Every week, Amy peruses the list of new DVD releases for things to add to her Netflix list. Last week, she called out to me as I was getting ready for work. “Melissa? I think I found a movie for you–Mega Shark Vs Giant Octopus.”
My response? “HOLY SHIT WRITE THAT DOWN I WILL BE THERE IN A SECOND”
This is the sort of movie that I tend to have high expectations for and ultimately walk away disappointed. It didn’t help that it starred both Debbie Gibson and Lorenzo Lamas, which assisted in cementing my ‘this will be a glorious trainwreck’ mindset.

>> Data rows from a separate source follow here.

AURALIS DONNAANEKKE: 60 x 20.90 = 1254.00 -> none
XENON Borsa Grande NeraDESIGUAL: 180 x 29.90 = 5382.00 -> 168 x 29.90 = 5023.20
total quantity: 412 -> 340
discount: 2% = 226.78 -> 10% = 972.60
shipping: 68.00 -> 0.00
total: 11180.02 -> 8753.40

Now, I have to admit that actually WATCHING the movie, a lot of the time I was bored. In these sorts of creature features, there is never enough creature, and alltogether too much time is devoted to watching characters you don’t give a flip about overact as if their very lives depended on it. It was mildly amusing to watch them do SCIENCE! by pouring colored water into various test tubes and beakers and make either happy faces or overly sad “I am the worst scientist who has ever done science” faces. Did you know that pheremones glow bright green? That’s how Super Scientist Debbie Gibson knew she had done her job properly, and everyone gave her smooches on the cheek to let her know what a good scientist she was.

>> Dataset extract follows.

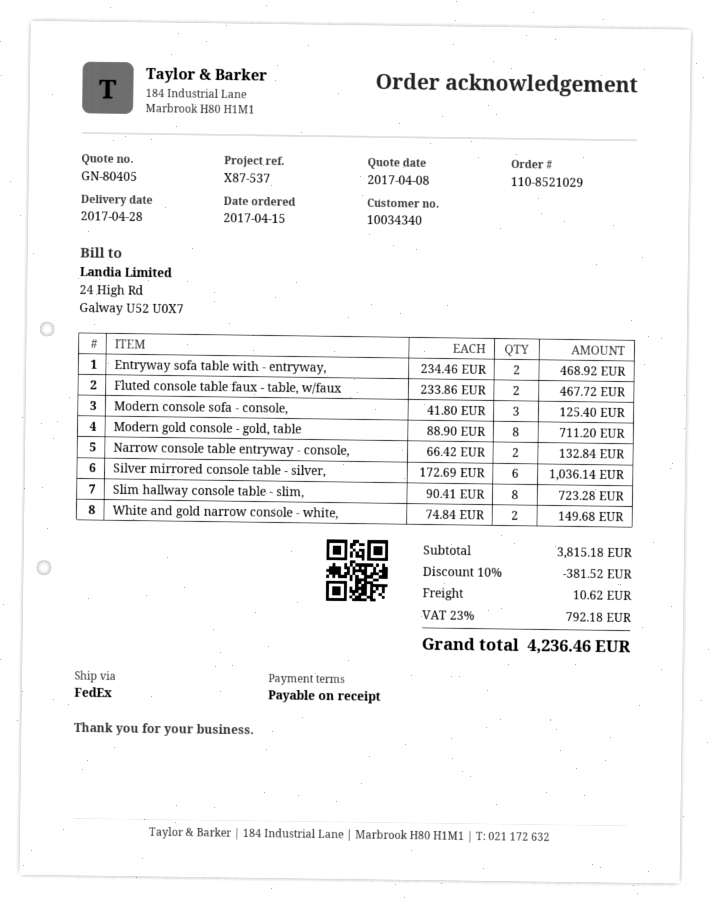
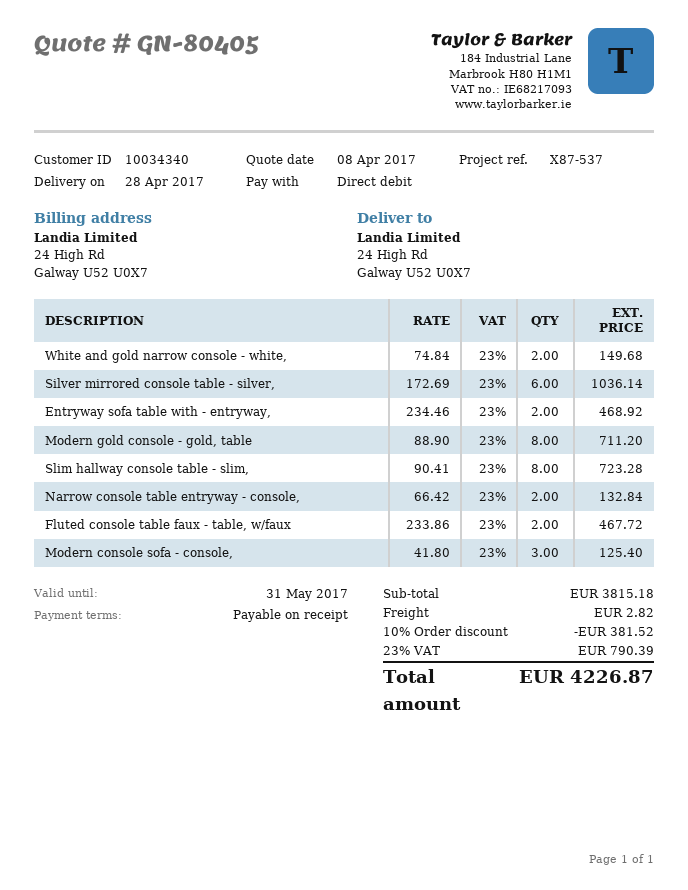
shipping: 10.62 -> 2.82
tax: 23% = 792.18 -> 23% = 790.39
total: 4236.46 -> 4226.87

At one point, they cut away to a scene of a plane struggling in a storm. I rolled my eyes and thought how special it was that they were including plane footage in a movie where the antagonists are all in the motherfucking ocean. Then this, the most amazing scene in the history of cinema, happened.
This is better than when the shark rears up and bites the Golden Gate Bridge in half. This is better than the octopus smacking a low-flying fighter jet out of the sky with one tentacled blow. This is better than Lorenzo Lamas pretending he’s a good actor. THIS IS A MOTHERFUCKING SHARK EATING A MOTHERFUCKING PLANE AT 30,000 FEET.
I laughed so hard, I fell off of my chair. I laughed so hard, Napoleon had a fit. I laughed so hard, Amy came to investigate. I sent gleeful text messages about the quality of the film. I took a shaky cell-phone video of the scene in case it wasn’t already on youtube. I watched it about SIX MORE TIMES.
You’ve already seen the best part of the movie, so I can’t in good conscience recommend it. Scenes where we should have seen the Japanese battling the octopus were cut and substituted with one Japanese dude on a video screen saying “I hope you fared better with the shark than we did with the octopus. It was horrible. Horrible.” What could have been awesome destruction/fight footage was always cut with “We don’t need to see the end of this. Let’s get out of here.” The end battle is lackluster as hell–you could probably imagine a battle between a shark and an octopus that’s more entertaining. Perhaps between rubber bathtub toys, because that’s what these looked like. Scale goes wonky–at one point, the shark is large enough to bite the golden gate bridge in half, but can’t seem to manage to chew through a submarine. These are HUGE animals when they’re crunching through other things, but when they’re together, there’s never anything in the scene for size reference, so they look like 3d stock footage. It’s pretty clear that the directors didn’t know how to handle size, so they changed things as it suited their purpose.
Oh yeah: Also, this is a movie with a message. Global warming releases giant sea monsters as comeuppance for our environmental irresponsibility. You’d bettah believe it!